Endlich, hat er sich gedacht. "Das Warten hat ein Ende." Als Frank Christoph Schnitzler, alias Mootisave, alias der Achalmritter und Reutlinger Gesamtkunstwerk, am vergangenen Samstag Fernsehen geschaut hat, da konnte er es kaum fassen: "Ich war ganz groß im Bild - in der Vorschau auf die nächste Sendung."

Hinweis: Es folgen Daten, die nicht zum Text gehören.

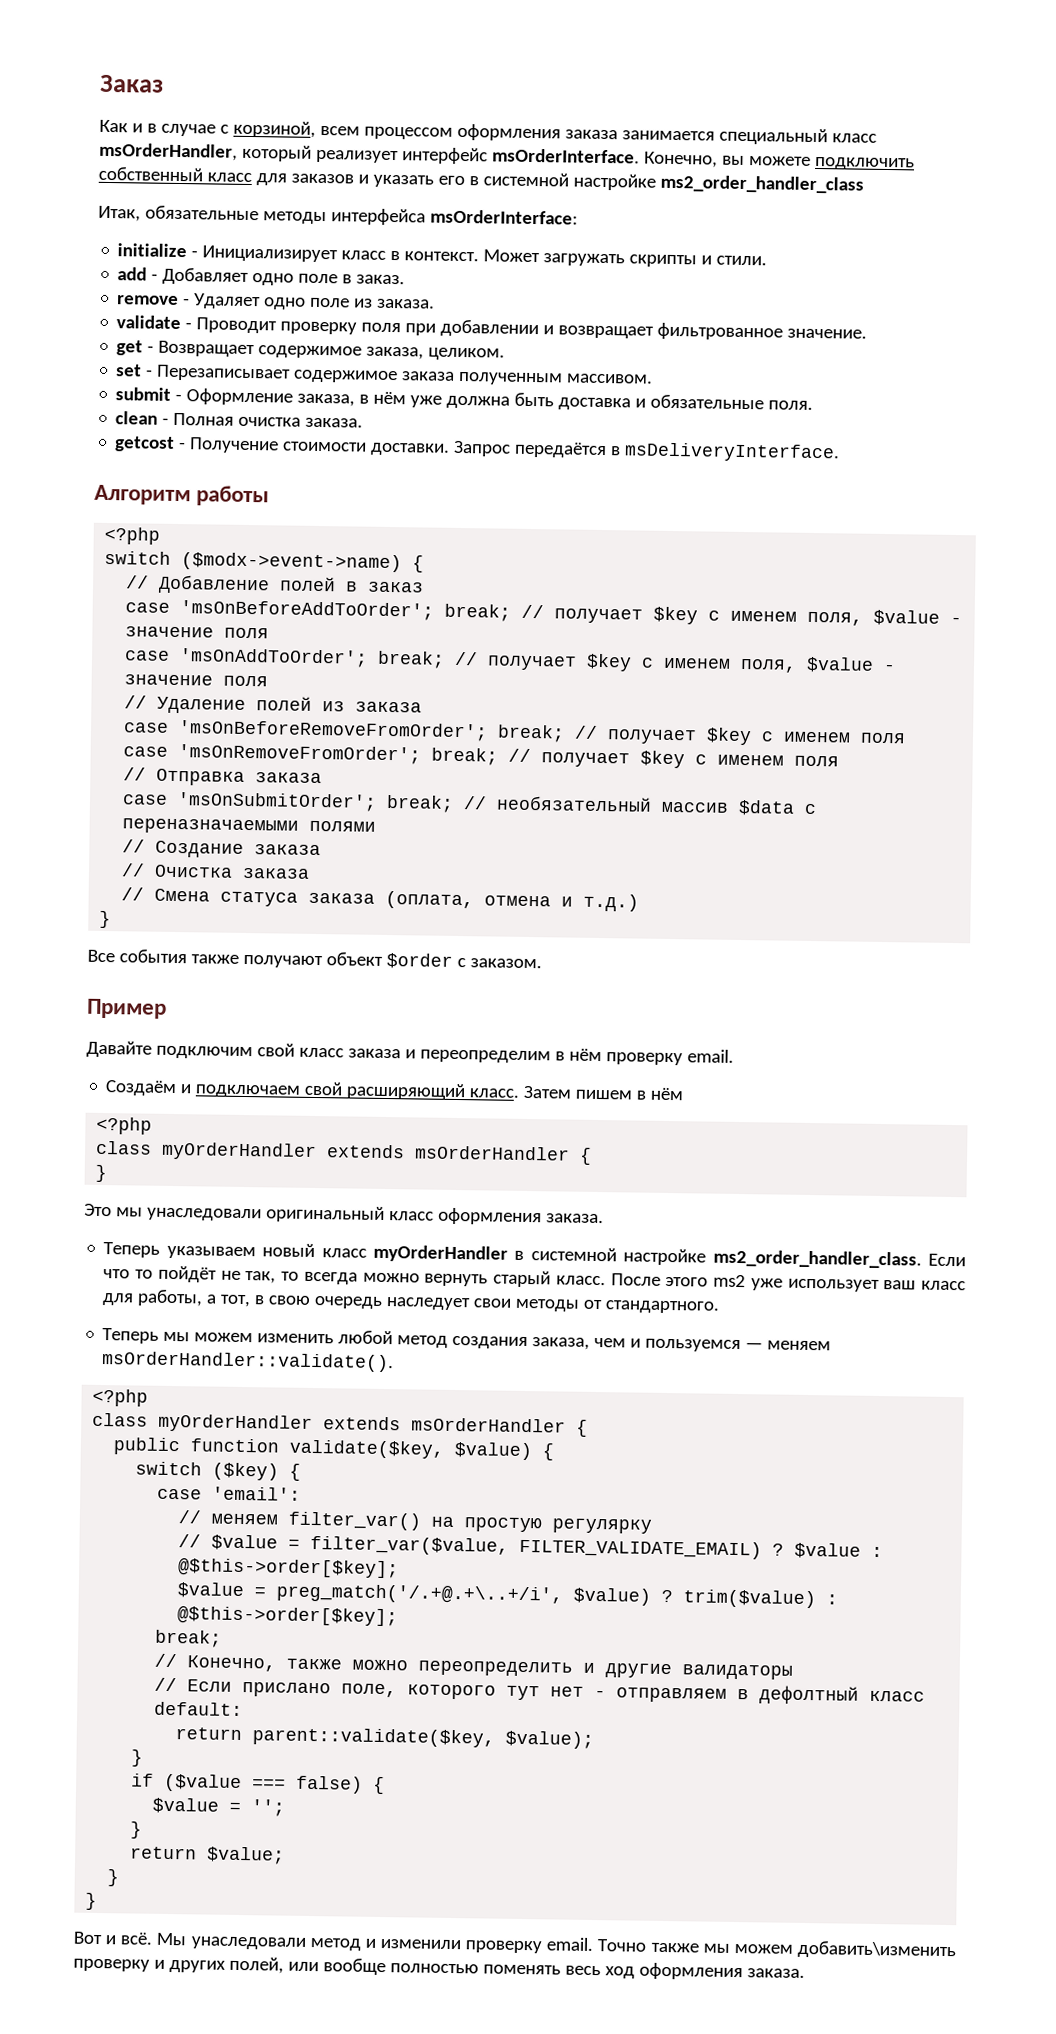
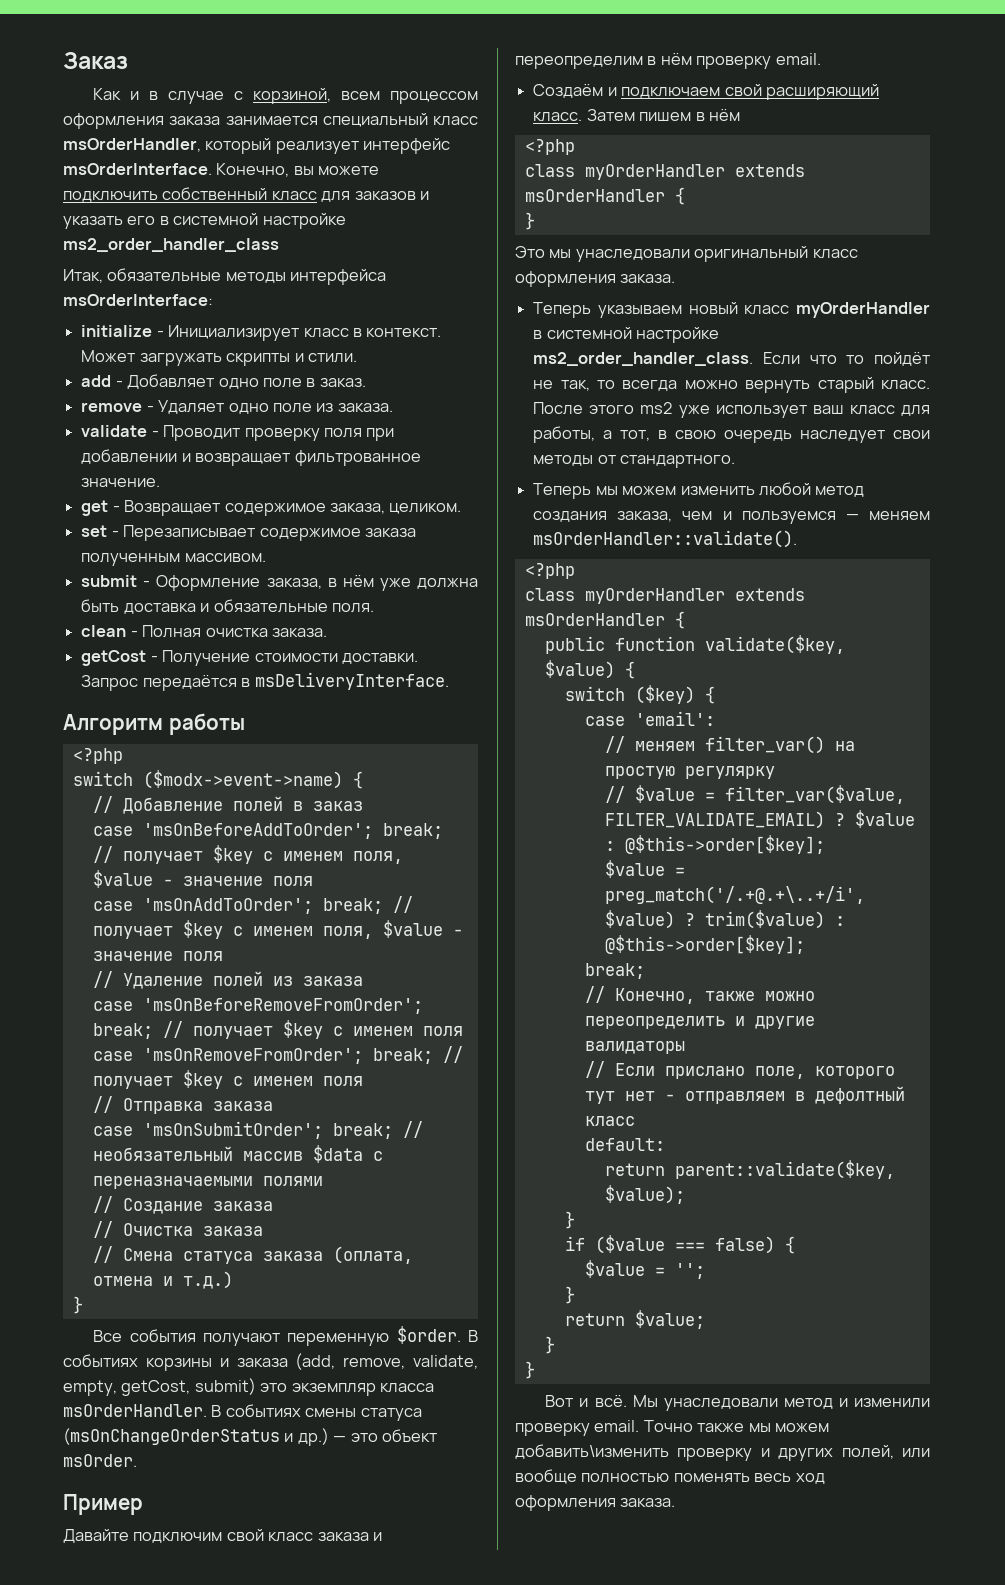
- getcost - Получение стоимости доставки.
+ getCost - Получение стоимости доставки.
- Все события также получают объект $order с заказом.
+ Все события получают переменную $order. В событиях корзины и заказа (add, remove, validate, empty, getCost, submit) это экземпляр класса msOrderHandler. В событиях смены статуса (msOnChangeOrderStatus и др.) — это объект msOrder.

Auf voller Schirm-Breite war Schnitzler deshalb zu sehen, weil er "Supertalent" werden will - und RTL ihm die Gelegenheit dazu geben möchte. Oder etwas weniger euphorisch formuliert: Der Sender hat eine TV-Aufzeichnung mit dem singenden und tanzenden Mootisave gemacht, und die Jury um Dieter Bohlen wird entscheiden, ob der 45-Jährige weiterkommt - oder ob seine Karriere einen herben Rückschlag erleidet.

Das klitzekleine Problem, das Mootisave nach der Aufzeichnung seiner Mini-Show in diesem Sommer hatte: Er wusste nicht, wann sie ausgestrahlt wird. Seit Ende September, also seit dem Start der neuen Supertalent-Staffel, wartet Schnitzler nun allsamstaglich sehnlichst darauf. Jetzt, ist er sich sicher, ist es soweit. Diesmal wird er unter den Kandidaten sein.

Welches Schicksal ihm nun zuteil wird, das kann nicht nur er selbst sich am 8. November ab 20.15 Uhr ansehen - das können auch alle, die RTL einschalten. Dort wird Schnitzler - unterstützt von drei Damen des TSV Sondelfingen - seine Friedens-Botschaft verpackt in das Lied "Our future" rüberbringen. Was Public-viewing-mäßig auch in der Wirtschaft am Gartentor, im Rappen und im Billy Bobs zu bewundern sein wird.

Aber Achtung: Egal wie Bohlen und Co. sich entscheiden - für Mootisave steht fest: "Ich gebe nicht auf." Seine Karriere-Bestrebungen wird er nicht einstellen, auch wenn die Jury Schnitzlers Talent "übersehen" sollte.